I am trying to delete lines from a file using specific criteria The script i have seems to work but i have to add to many Or statements Is there a way i can make an variable that holds all the criterias i would like to remove from the files?
Example code
with open("AW.txt", "r+", encoding='utf-8') as f:
new_f = f.readlines()
f.seek(0)
for line in new_f:
if "PPL"not in line.split() or "PPLX"not in line.split() or "PPLC"not in line.split():
f.write(line)
f.truncate()
I was more thinking in this way but it fails when i add multiple criterias
output = []
with open('AW.txt', 'r+', encoding='utf-8') as f:
lines = f.readlines()
criteria = 'PPL'
output =[line for line in lines if criteria not in line]
f.writelines(output)
Regards
You can use regular expressions to your rescue which will reduce the number of statements and checks in the code. If you have a list of criteria which can be dynamic, let's call the list of criteria crit_list
, then the code would look like-
import re
with open("AW.txt", "r+", encoding='utf-8') as f:
new_f = f.readlines()
crit_list = ['PPL', 'PPLC', 'PPLX'] # Can use any number of criterions
obj = re.compile(r'%s' % ('|'.join(crit_list)))

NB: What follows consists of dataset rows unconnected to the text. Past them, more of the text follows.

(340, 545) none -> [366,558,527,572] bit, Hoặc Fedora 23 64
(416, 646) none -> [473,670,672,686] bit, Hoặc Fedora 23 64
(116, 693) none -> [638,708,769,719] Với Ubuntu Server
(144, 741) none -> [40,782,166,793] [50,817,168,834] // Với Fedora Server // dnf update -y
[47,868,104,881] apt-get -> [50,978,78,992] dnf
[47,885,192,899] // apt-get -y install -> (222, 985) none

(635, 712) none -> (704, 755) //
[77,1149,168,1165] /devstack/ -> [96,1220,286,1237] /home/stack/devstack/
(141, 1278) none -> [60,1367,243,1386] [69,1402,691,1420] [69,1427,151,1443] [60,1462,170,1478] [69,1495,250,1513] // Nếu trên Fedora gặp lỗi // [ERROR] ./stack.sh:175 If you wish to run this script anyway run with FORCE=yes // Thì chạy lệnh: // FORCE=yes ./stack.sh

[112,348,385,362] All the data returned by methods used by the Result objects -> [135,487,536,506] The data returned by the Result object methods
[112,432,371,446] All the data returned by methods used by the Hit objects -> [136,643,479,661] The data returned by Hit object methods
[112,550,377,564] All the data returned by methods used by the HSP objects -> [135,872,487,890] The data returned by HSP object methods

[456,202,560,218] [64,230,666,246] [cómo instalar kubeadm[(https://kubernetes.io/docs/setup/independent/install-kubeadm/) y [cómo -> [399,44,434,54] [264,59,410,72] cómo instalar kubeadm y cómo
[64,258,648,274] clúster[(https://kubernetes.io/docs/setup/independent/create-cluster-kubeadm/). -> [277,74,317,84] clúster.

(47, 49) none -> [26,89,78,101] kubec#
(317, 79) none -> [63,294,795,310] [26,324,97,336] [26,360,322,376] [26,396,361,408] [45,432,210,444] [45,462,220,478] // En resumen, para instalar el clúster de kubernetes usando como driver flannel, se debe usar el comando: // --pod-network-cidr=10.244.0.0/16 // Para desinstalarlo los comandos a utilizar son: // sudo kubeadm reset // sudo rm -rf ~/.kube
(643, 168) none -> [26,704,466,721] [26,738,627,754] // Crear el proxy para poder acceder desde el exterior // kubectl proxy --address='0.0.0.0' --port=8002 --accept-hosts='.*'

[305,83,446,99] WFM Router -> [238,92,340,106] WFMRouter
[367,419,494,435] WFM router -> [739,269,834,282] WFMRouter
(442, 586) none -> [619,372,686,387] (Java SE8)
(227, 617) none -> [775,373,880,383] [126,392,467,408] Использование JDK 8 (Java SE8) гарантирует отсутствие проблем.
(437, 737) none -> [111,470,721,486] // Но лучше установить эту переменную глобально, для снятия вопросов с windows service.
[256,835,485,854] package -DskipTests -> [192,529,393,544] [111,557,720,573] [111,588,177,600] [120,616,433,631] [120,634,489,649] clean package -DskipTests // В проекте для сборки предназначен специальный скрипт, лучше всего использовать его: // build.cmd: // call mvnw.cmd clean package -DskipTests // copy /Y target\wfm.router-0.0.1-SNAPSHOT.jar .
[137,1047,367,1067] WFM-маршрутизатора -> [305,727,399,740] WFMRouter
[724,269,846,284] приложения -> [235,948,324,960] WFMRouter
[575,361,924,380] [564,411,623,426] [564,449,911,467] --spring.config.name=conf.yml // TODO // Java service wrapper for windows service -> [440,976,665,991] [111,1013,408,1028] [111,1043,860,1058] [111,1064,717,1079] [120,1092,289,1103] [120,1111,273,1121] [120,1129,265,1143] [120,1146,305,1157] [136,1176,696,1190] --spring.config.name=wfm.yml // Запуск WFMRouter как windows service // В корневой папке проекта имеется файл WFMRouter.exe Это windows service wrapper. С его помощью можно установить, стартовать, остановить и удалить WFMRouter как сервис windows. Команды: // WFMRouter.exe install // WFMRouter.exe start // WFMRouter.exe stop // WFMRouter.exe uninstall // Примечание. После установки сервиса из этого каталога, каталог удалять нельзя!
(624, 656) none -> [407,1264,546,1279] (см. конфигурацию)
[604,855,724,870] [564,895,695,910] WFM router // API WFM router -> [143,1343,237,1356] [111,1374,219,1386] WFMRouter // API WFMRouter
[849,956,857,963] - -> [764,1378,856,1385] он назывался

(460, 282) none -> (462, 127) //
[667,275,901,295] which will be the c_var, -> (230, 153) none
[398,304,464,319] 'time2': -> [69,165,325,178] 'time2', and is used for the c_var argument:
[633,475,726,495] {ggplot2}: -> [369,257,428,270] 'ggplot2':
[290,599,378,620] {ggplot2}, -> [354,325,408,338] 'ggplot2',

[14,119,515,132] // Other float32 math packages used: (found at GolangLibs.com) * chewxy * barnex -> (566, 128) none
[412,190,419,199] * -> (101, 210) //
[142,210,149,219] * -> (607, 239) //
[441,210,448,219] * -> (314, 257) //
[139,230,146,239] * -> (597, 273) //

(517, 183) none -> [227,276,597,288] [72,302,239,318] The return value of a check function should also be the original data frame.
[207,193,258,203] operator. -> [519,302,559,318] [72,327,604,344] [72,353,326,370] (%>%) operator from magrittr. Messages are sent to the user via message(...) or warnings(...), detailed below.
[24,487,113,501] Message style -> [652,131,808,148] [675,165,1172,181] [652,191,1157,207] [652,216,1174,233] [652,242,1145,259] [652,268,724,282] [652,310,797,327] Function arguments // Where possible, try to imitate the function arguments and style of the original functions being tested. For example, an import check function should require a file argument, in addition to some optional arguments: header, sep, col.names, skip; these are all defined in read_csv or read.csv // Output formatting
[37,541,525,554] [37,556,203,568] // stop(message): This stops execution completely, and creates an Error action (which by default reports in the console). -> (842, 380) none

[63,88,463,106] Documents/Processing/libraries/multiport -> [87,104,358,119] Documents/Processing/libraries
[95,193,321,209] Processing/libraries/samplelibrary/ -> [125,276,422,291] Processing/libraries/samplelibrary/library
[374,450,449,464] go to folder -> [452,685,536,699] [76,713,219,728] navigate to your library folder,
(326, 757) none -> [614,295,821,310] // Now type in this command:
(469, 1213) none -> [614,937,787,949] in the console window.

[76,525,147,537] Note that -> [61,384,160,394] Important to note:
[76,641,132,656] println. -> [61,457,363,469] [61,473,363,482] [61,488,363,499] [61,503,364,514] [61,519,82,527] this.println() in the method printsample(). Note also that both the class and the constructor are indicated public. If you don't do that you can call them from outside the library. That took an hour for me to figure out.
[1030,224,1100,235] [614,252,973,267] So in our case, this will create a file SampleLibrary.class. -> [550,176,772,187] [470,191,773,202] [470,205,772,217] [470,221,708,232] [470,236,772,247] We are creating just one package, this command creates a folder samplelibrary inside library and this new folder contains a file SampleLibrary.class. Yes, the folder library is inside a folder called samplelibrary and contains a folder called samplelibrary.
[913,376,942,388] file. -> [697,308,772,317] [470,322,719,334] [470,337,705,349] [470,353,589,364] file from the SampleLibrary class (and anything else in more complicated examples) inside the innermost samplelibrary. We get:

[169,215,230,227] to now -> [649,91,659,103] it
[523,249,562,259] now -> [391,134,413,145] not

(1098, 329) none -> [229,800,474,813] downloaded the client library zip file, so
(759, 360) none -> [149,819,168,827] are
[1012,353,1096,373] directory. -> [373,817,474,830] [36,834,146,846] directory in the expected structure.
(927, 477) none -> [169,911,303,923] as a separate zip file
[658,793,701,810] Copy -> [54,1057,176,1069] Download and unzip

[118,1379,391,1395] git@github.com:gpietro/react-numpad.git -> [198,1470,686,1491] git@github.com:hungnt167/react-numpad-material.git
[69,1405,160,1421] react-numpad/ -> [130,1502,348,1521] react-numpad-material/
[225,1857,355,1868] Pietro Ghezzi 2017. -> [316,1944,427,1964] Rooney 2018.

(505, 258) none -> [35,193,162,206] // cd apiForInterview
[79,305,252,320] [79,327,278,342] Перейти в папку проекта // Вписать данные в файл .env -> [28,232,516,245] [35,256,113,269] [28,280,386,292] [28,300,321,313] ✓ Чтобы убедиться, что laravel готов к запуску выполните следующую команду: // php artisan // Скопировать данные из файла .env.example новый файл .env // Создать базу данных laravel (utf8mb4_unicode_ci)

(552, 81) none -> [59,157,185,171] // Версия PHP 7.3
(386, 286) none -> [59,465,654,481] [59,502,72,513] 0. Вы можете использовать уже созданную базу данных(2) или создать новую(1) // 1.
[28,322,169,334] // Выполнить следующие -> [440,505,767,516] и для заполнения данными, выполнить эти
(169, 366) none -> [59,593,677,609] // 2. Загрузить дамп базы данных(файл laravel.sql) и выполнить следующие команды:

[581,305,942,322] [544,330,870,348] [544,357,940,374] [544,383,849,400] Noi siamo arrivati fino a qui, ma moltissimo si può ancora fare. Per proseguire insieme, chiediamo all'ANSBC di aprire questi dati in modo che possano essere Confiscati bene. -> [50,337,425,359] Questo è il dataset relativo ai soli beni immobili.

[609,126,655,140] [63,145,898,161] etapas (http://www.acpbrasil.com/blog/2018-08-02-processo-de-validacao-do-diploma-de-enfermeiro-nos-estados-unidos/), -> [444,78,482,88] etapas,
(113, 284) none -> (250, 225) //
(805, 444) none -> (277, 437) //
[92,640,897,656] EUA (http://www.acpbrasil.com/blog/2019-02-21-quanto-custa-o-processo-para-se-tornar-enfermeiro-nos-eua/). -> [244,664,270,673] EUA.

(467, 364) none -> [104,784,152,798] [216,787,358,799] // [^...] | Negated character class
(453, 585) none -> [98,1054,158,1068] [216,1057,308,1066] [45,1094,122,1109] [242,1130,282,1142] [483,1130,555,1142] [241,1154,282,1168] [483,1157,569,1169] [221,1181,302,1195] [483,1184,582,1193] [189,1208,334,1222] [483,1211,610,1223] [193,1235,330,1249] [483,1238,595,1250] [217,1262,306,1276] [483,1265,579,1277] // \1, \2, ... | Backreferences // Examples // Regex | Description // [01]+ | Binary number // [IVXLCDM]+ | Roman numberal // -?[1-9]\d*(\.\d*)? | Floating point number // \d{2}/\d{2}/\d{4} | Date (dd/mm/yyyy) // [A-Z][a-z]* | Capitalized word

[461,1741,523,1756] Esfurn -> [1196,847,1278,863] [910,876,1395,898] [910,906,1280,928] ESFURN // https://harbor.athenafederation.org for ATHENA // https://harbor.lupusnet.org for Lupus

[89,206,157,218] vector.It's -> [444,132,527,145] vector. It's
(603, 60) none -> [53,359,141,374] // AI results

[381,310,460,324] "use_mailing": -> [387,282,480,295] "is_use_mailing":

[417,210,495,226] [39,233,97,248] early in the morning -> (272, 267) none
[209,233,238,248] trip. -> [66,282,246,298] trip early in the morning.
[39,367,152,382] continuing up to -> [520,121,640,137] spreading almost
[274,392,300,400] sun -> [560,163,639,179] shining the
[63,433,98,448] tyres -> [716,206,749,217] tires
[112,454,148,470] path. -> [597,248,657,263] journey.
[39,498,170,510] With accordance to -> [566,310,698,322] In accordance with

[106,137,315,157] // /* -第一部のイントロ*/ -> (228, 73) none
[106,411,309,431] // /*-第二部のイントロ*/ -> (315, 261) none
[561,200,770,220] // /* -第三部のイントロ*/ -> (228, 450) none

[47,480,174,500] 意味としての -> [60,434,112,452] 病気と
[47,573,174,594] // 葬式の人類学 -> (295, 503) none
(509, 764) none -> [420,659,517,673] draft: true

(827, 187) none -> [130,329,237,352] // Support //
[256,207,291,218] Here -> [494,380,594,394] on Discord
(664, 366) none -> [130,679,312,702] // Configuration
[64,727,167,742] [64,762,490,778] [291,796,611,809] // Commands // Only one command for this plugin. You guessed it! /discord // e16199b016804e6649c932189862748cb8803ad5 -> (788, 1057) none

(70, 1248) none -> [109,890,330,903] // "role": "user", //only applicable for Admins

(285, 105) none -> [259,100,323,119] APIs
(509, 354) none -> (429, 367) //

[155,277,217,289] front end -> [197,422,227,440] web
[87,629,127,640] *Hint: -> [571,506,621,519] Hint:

out_lines = [line for line in new_f if not obj.search(line)]
f.truncate(0)
f.seek(0)
f.writelines(out_lines)
Use of regex
makes it look different from how OP had posted. Let me explain the two lines containing the regex-
obj = re.compile(r'%s' % ('|'.join(crit_list)))
This line creates a regex object with the regular expression 'PPL|PPLX|PPLC'
which means match at least one of these strings
in the given line which can be thought of as a substitute for using as many or
s in the code as there are criteria.
out_lines = [line for line in new_f if not obj.search(line)]
This statement means, search for the given criteria in the given line and if at least of them is found, preserve that line.
Hope that clears your doubts.